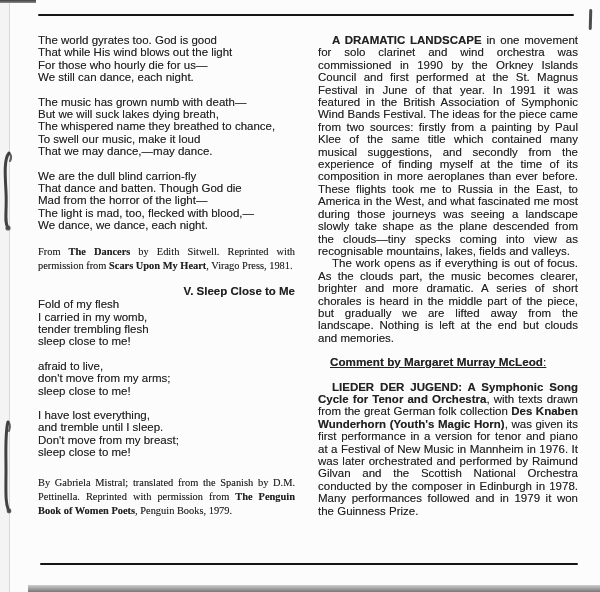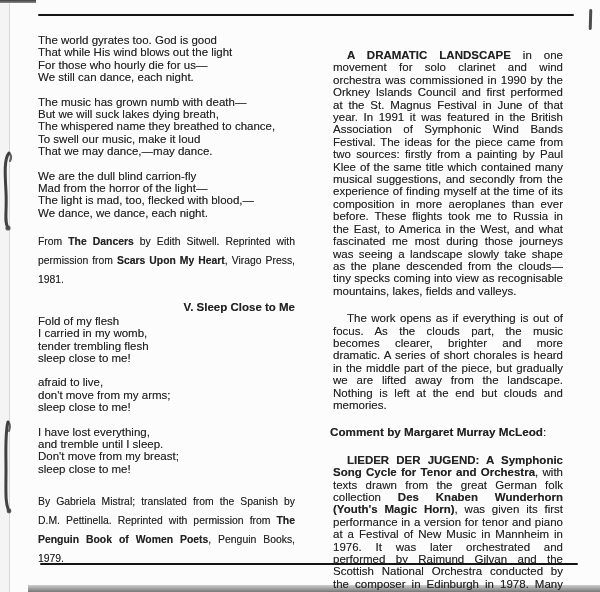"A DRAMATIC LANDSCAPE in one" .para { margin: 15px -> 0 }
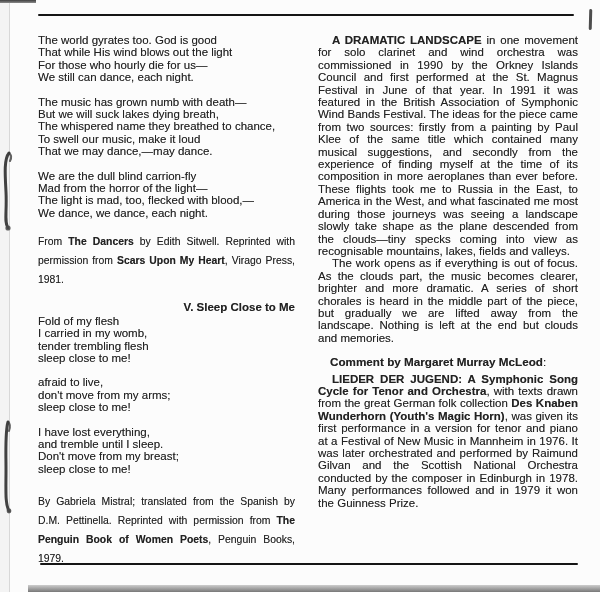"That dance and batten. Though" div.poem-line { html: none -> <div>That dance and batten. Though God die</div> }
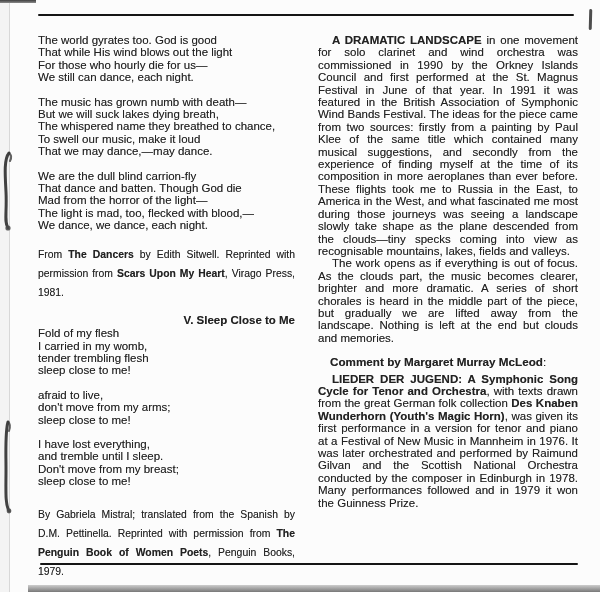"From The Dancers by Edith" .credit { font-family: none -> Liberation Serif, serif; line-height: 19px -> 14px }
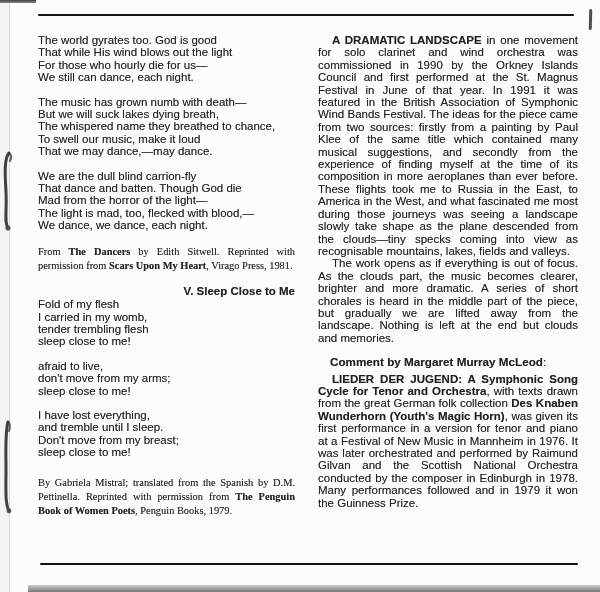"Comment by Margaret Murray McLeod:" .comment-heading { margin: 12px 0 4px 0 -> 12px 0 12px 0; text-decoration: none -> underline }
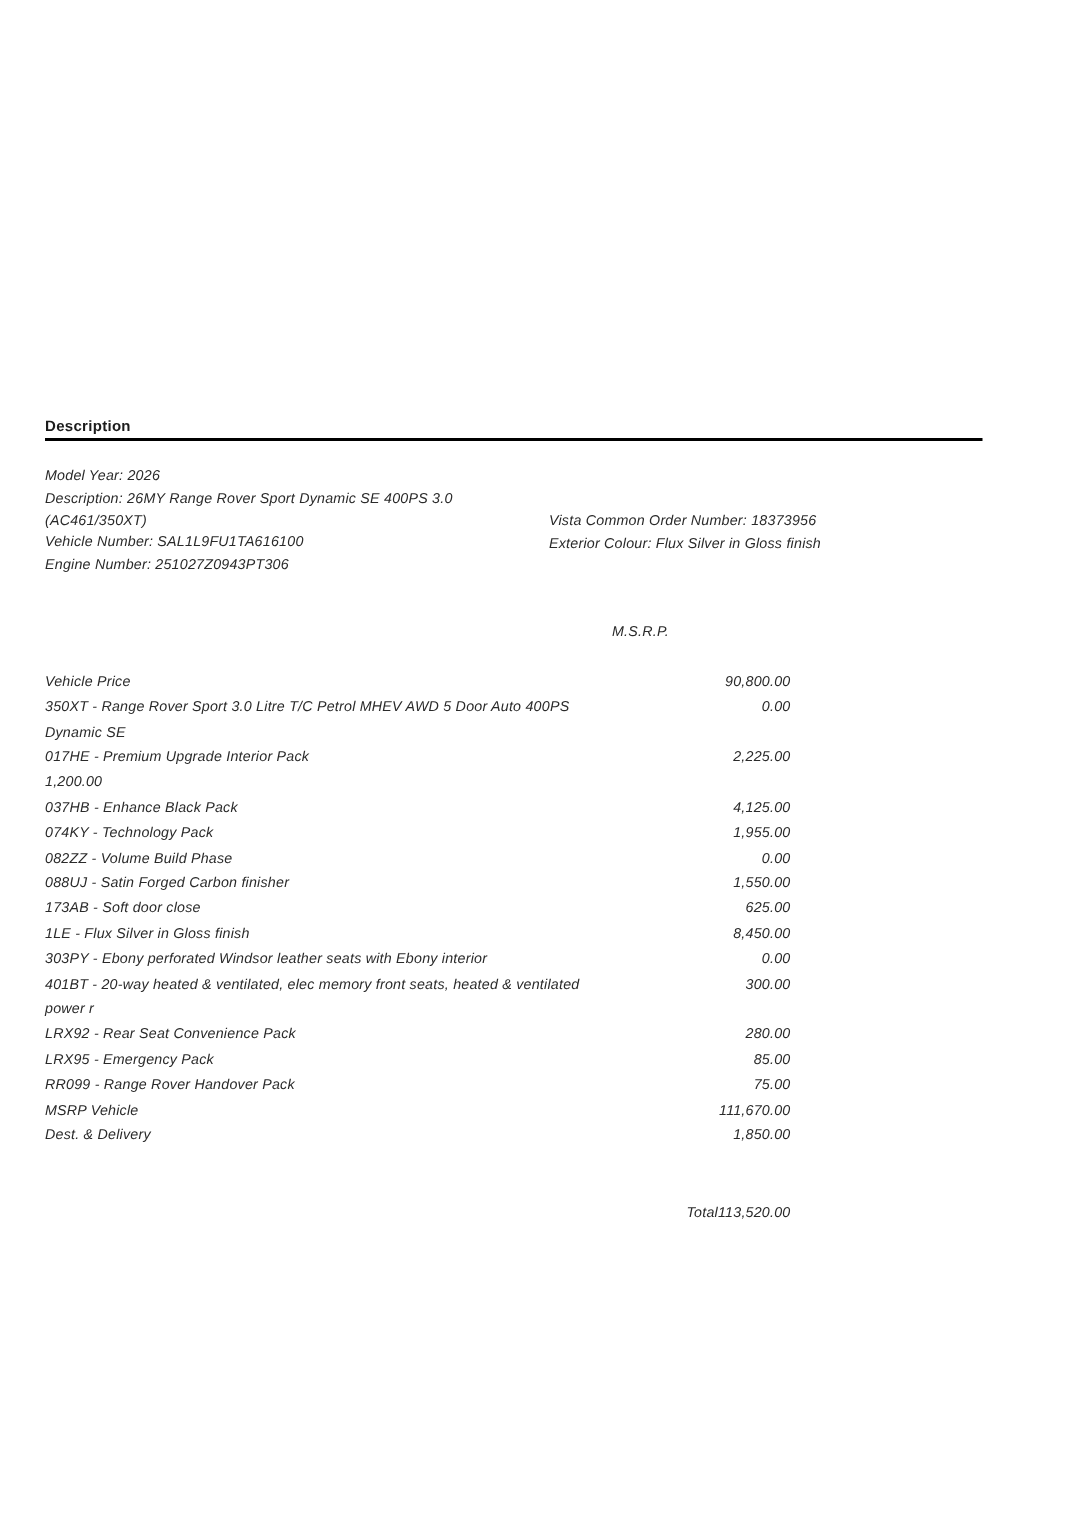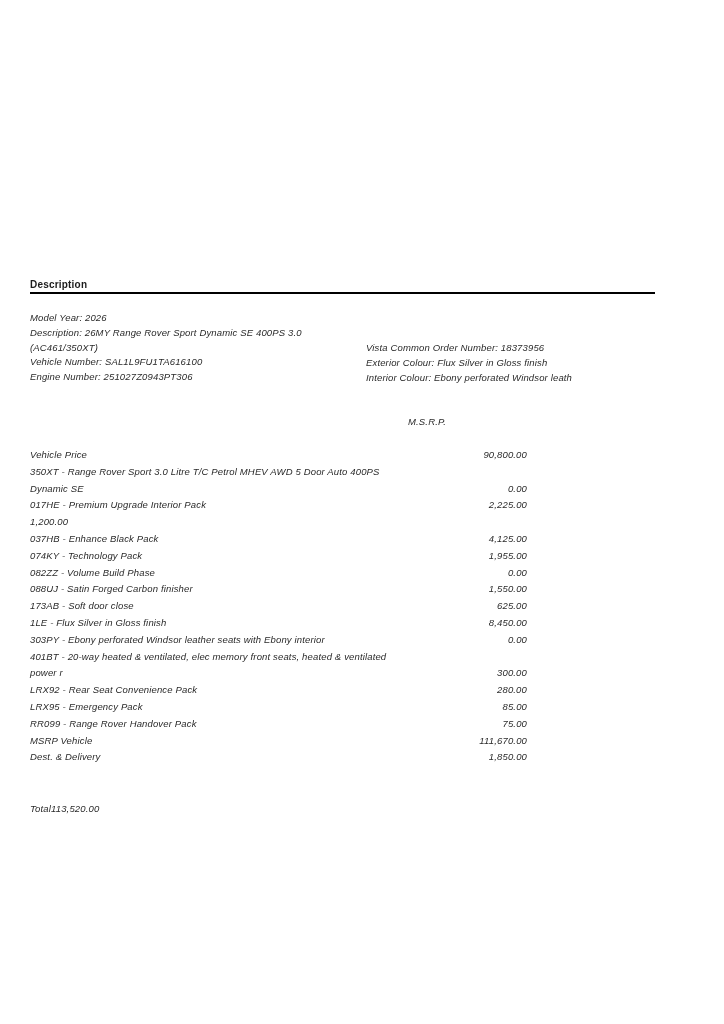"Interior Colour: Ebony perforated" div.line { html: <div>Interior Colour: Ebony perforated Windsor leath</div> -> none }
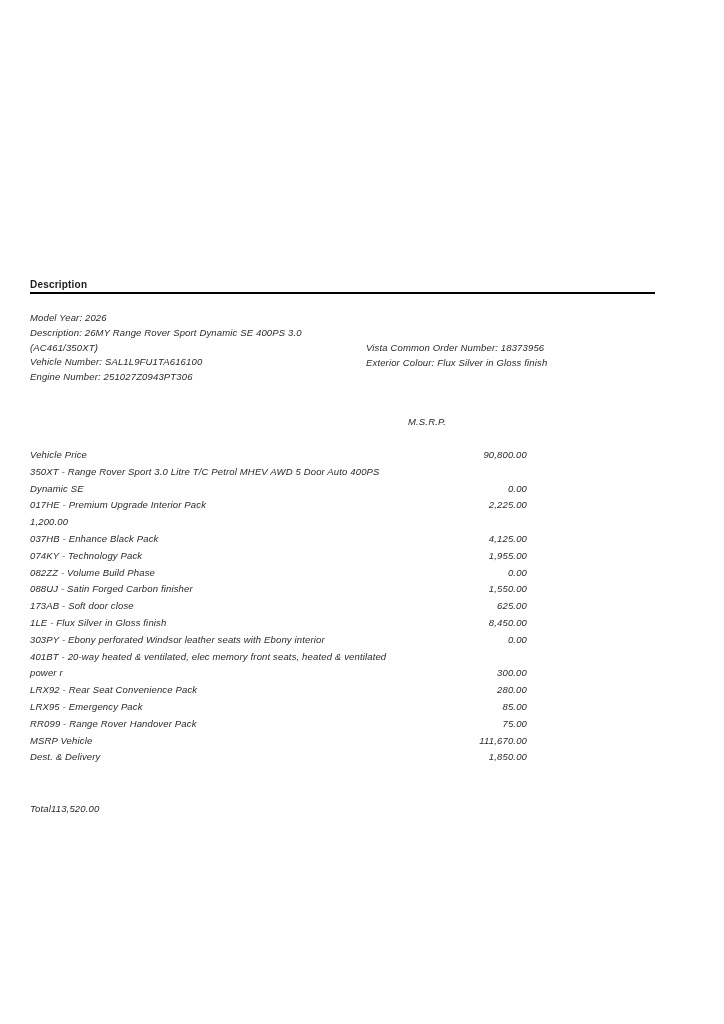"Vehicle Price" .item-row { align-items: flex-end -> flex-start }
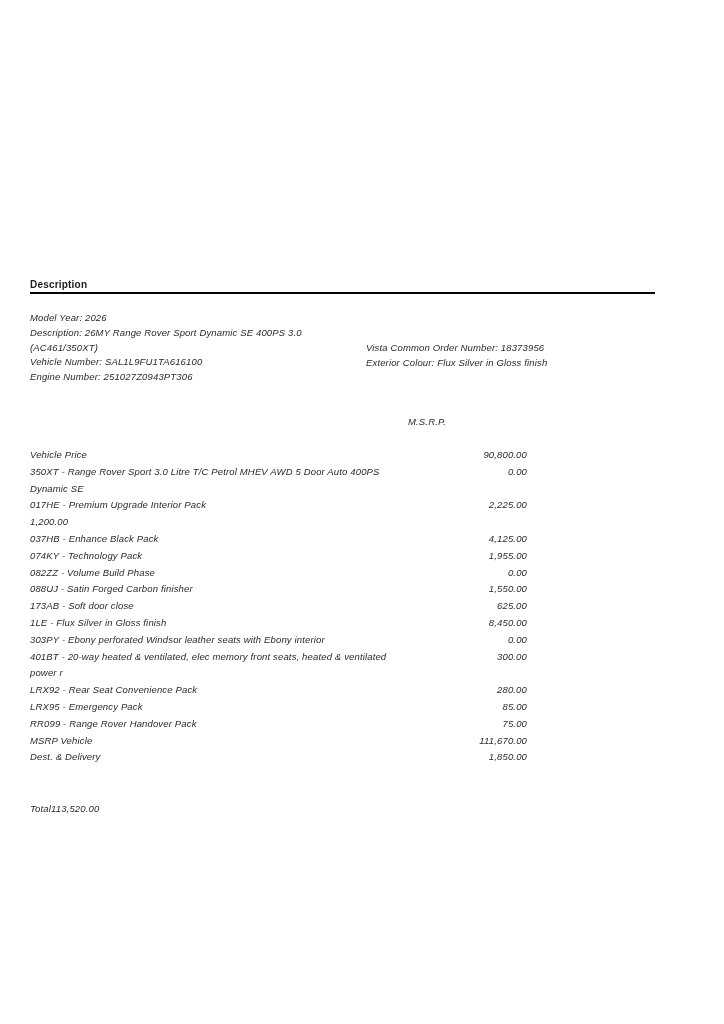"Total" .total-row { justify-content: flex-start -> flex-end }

========================================================================

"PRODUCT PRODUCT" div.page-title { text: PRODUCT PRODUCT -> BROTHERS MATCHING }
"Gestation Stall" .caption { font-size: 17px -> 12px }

========================================================================

[To do] Using the data above, retype exactly and only the lines from the one containing "DRAMATIC LANDSCAPE in" up to and including the one containing "justify-content: flex-start ->", with no pictures carried over.

[Completed task]
"A DRAMATIC LANDSCAPE in one" .para { margin: 15px -> 0 }
"That dance and batten. Though" div.poem-line { html: none -> <div>That dance and batten. Though God die</div> }
"From The Dancers by Edith" .credit { font-family: none -> Liberation Serif, serif; line-height: 19px -> 14px }
"Comment by Margaret Murray McLeod:" .comment-heading { margin: 12px 0 4px 0 -> 12px 0 12px 0; text-decoration: none -> underline }
"Interior Colour: Ebony perforated" div.line { html: <div>Interior Colour: Ebony perforated Windsor leath</div> -> none }
"Vehicle Price" .item-row { align-items: flex-end -> flex-start }
"Total" .total-row { justify-content: flex-start -> flex-end }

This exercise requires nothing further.